Tesla is hiring remote operators and upgrading vehicle hardware
Since 2018, Waymo has had a teleoperations team that gives vehicles remote guidance if they get confused or stuck. Tesla fans have long pointed to this as evidence that Waymo’s technology isn’t fully autonomous. But in November a Tesla job listing revealed that Tesla now has a teleoperations team responsible for “providing remote access to our robotaxis and humanoid robots.” Tesla has apparently discovered what Waymo learned more than six years ago: even the best self-driving software occasionally needs remote assistance.
Tesla fans have long argued that Waymo is being held back by its expensive hardware. Since 2016, Tesla has claimed that every new vehicle had the chips and cameras required for full autonomy. But during last month’s earnings call, Musk acknowledged that Tesla would need to upgrade the HW3 computer chips in Tesla vehicles sold between 2019 and 2023.
“That’s going to be painful and difficult, but we’ll get it done,” Musk told Tesla shareholders.

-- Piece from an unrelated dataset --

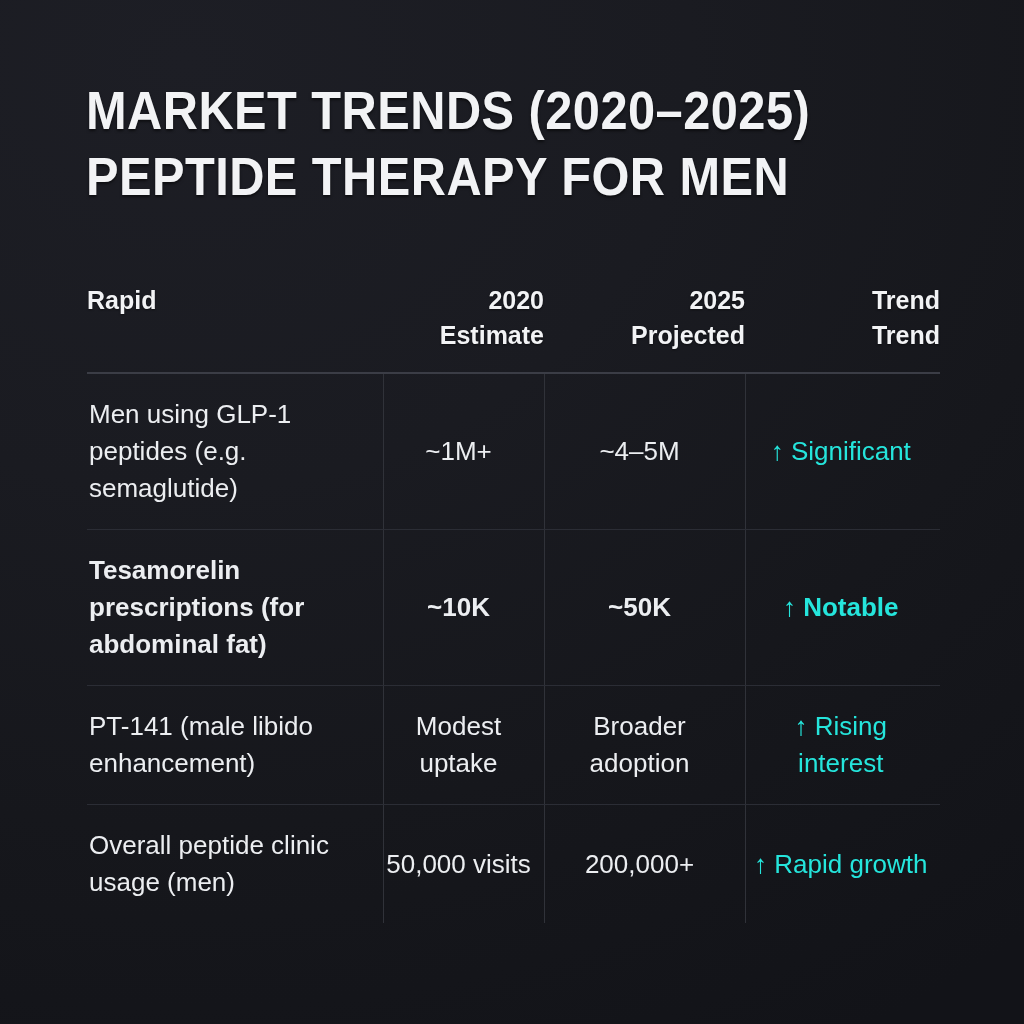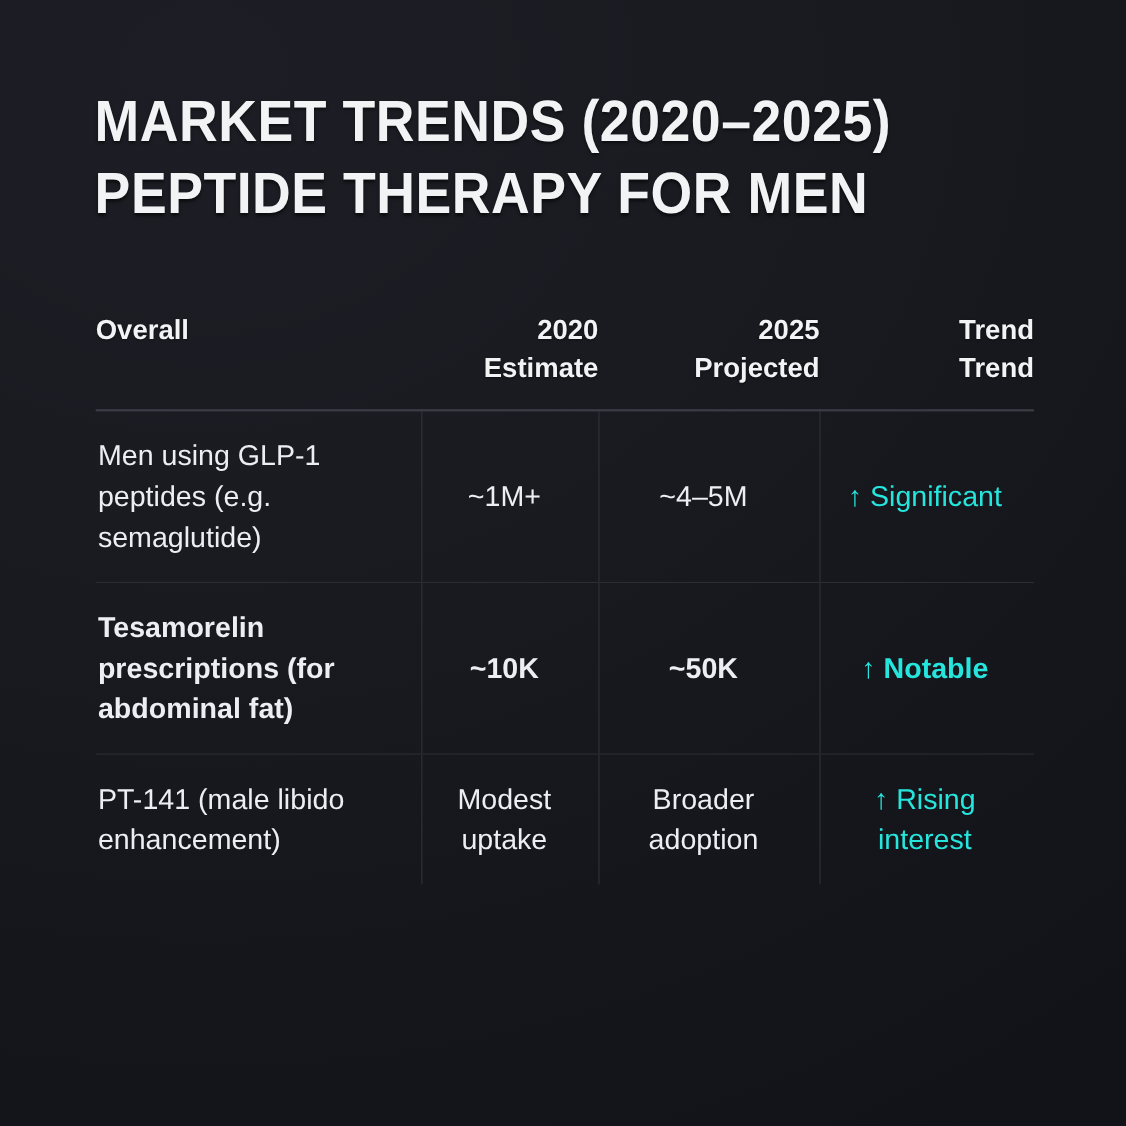"Overall" th.h-metric { text: Overall -> Rapid }
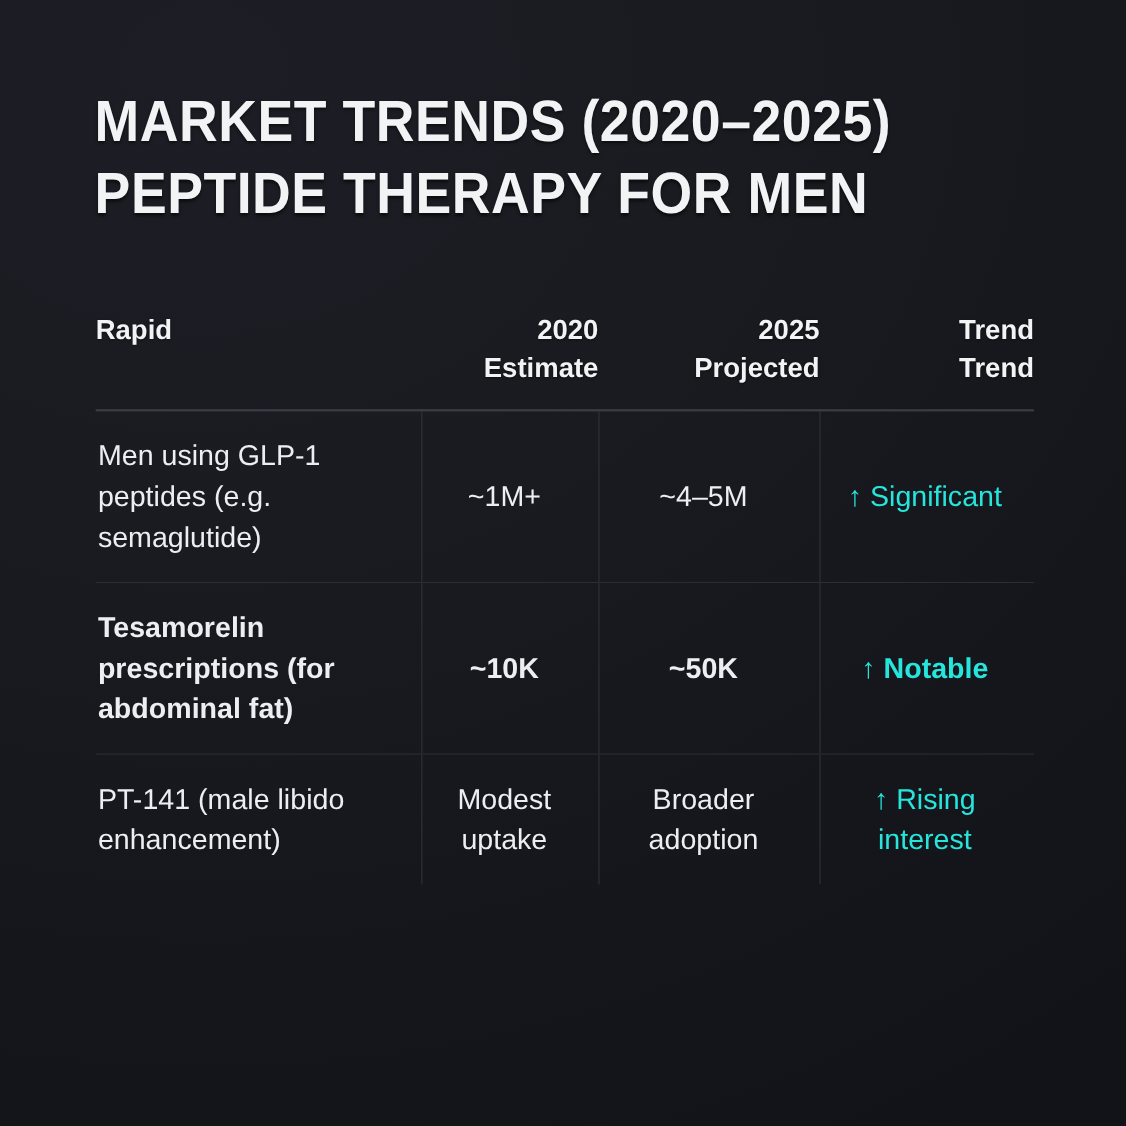"Overall peptide clinic usage (men)" tr.r4 { html: none -> <tr> <td>Overall peptide clinic usage (men)</td> <td>50,000 visits</td> <td>200,000+</td> <td><span>↑</span> <span>Rapid growth</span></td> </tr> }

In short, as Tesla gets closer to launching a driverless taxi service, it’s becoming more obvious that Tesla’s strategy isn’t that different from Waymo’s. And this could make it difficult to maintain Tesla’s astronomical stock price.
When Waymo last raised money in October, investors valued the firm at $45 billion. As I write this, Tesla is valued at $1.04 trillion. Tesla’s self-driving ambitions are a major factor in that valuation, as many investors expect Tesla to race ahead of Waymo in the self-driving race.
If investors conclude that won’t happen, they could revise Tesla’s stock dramatically downward. But I wouldn’t necessarily count on it—Musk is very good at keeping Tesla shareholders excited about the next big thing.
"Tesla now has a teleoperations team responsible for “providing remote access to our robotaxis and humanoid robots.” Tesla has apparently discovered what Waymo learned more than six years ago: even the best self-driving software occasionally needs remote assistance."
It's never made sense to me why self-driving companies WOULDN'T rely on remote operators to handle edge cases (<1% of the time). It's important to avoid mishaps like cars driving in circles or holding up traffic, which give people a bad impression of self-driving cars.
As you mentioned in an earlier post, Tesla has an even bigger problem: FSD needs help from the driver very often....as I recall once every 1000 miles. That's probably both because they're behind on software and they still haven't figured out they need lidar. Maybe those things will change, but for now Tesla has a long way to go.